Italians do posters right!
NINJA III: THE DOMINATION (1984) – Telephone line worker Christie (Lucinda Dickey) becomes possessed by an evil ninja spirit after she tries to help a bullet-ridden ninja in the middle of the desert. Lesson learned?  Never help bullet-ridden ninjas in the middle of the desert.  Her supernatural task is to kill all of the cops who sprayed led into her, er, him. This proves pretty easy as she starts dating a cop and every one of his colleagues was in on that shootout. Yamada (Sho Kosugi) is called over from Japan to settle this mess as he has a history with this evil ninja.

The last of Cannon's Kosugi ninja films, it is also one of the strangest films in U.S. ninja history (note I said U.S. ninja history as the Asians love them some wacky and strange ninja films).  It is as if Golan and Globus decided to mix every popular genre at the time, resulting in a ninja film that also utilizes parts of FLASHDANCE and THE EXORCIST. Fans of Sho will probably be disappointed as he takes a supporting role here. He first appears onscreen around the 30 minute mark and doesn't throw his first kick until the 60 minute mark. Returning REVENGE OF THE NINJA director Sam Firstenberg handles all of the action well though, although the violence has been considerably toned down. It looks like they also utilized that turning set from BREAKIN' 2 for a scene in this that resembles POLTERGEIST. Kosugi left the chambers of Cannon after this film and started doing ninja films (like PRAY FOR DEATH) on his own.

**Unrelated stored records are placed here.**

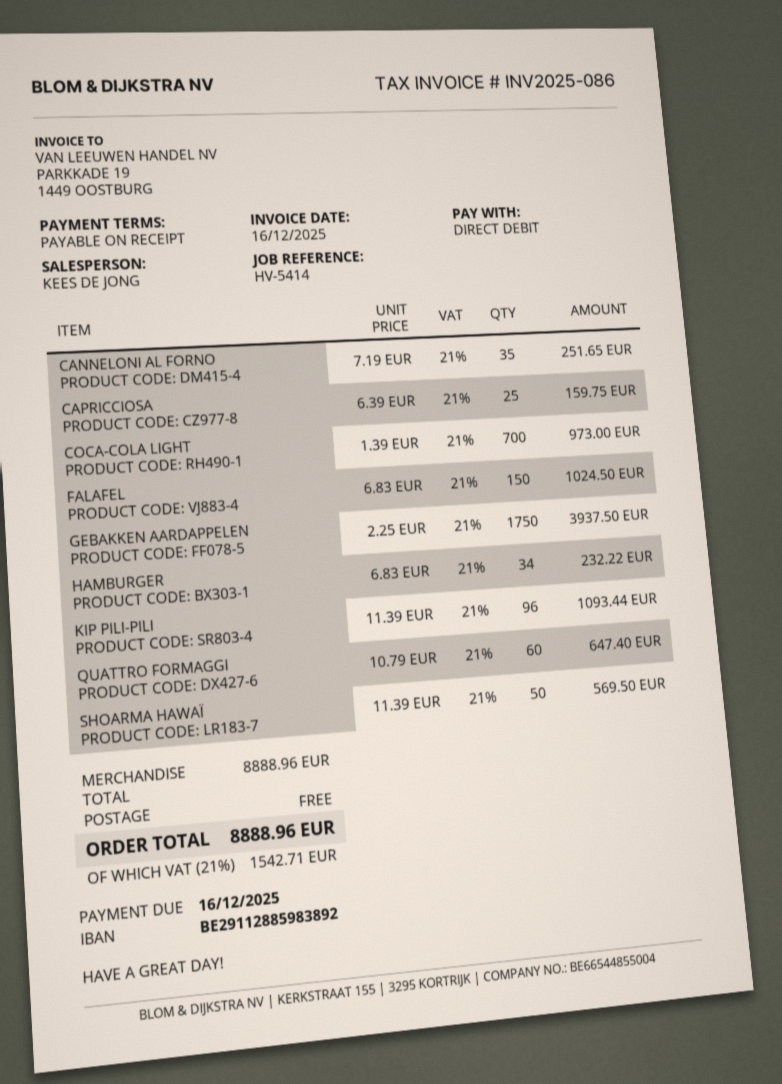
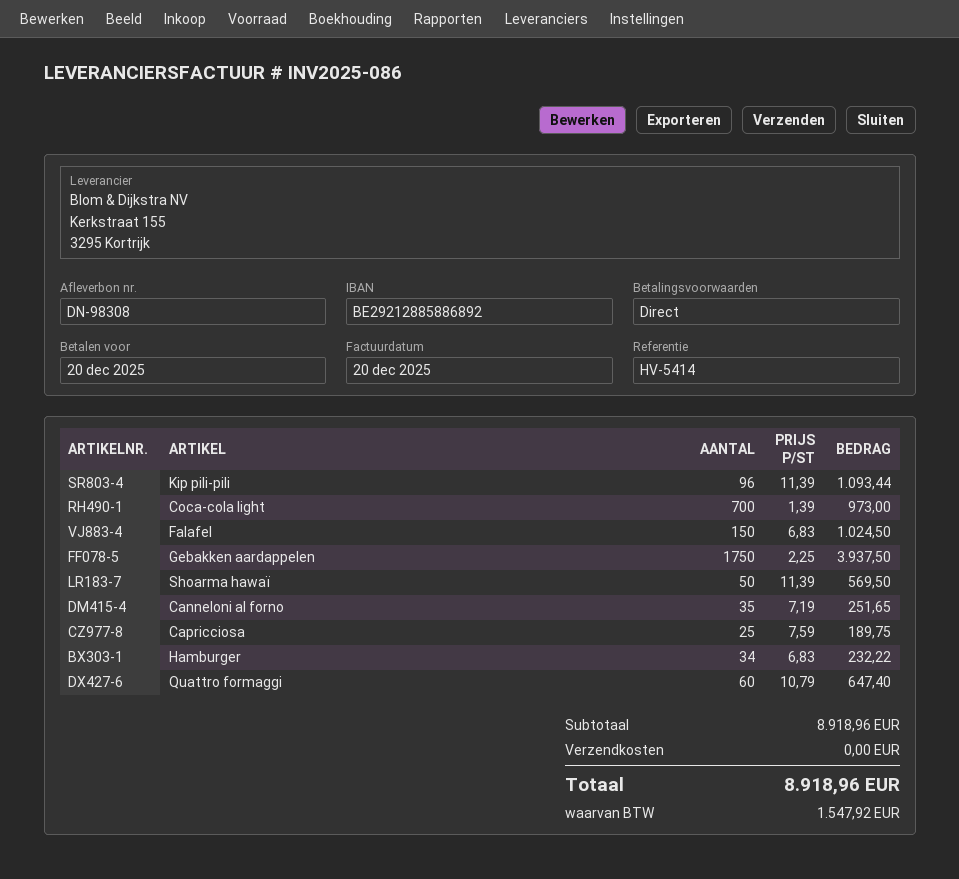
invoice date: 2025-12-16 -> 2025-12-20
due date: 2025-12-16 -> 2025-12-20
bank account: BE29112885983892 -> BE29212885886892
CAPRICCIOSA: 25 x 6.39 = 159.75 -> 25 x 7.59 = 189.75
subtotal: 8888.96 -> 8918.96
tax: 1542.71 -> 1547.92
total: 8888.96 -> 8918.96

THE MISSING ONE (1972) aka EL AUSENTE – Last year I professed my love for Mexican action star Valentin Trujillo.  This was one of his early 1970s westerns. When he finds two kids bullying his sick son, Valente, Sr. is forced into a standoff with their parents and is killed. Young Valente, Jr. wanders off to another town to live with his Godfather. 20 years later, the grown Valente, Jr. (Trujillo) returns with revenge on his mind. He finds the town is under control of the two families, Beltran and Landeros. The objects of his rage haven't fared well though as one is crippled and the other is dead. Naturally, Valente creates new enemies in his old enemies the two bullies, Alberto (Fernando Balzaretti) and Jorge (Octavio Galindo). Matters get more complicated when Valente falls for Julia (Verónica Castro), who has been promised to Alberto for marriage. This western is mucho dramtico, but enjoyable and interesting if you want to see a young Trujillo. In his early 20s at the time, he hadn't yet fully grown into the bullet spraying tough guy I know from his 80s efforts, but he is still very good here. Love interest Castro is quite attractive as well.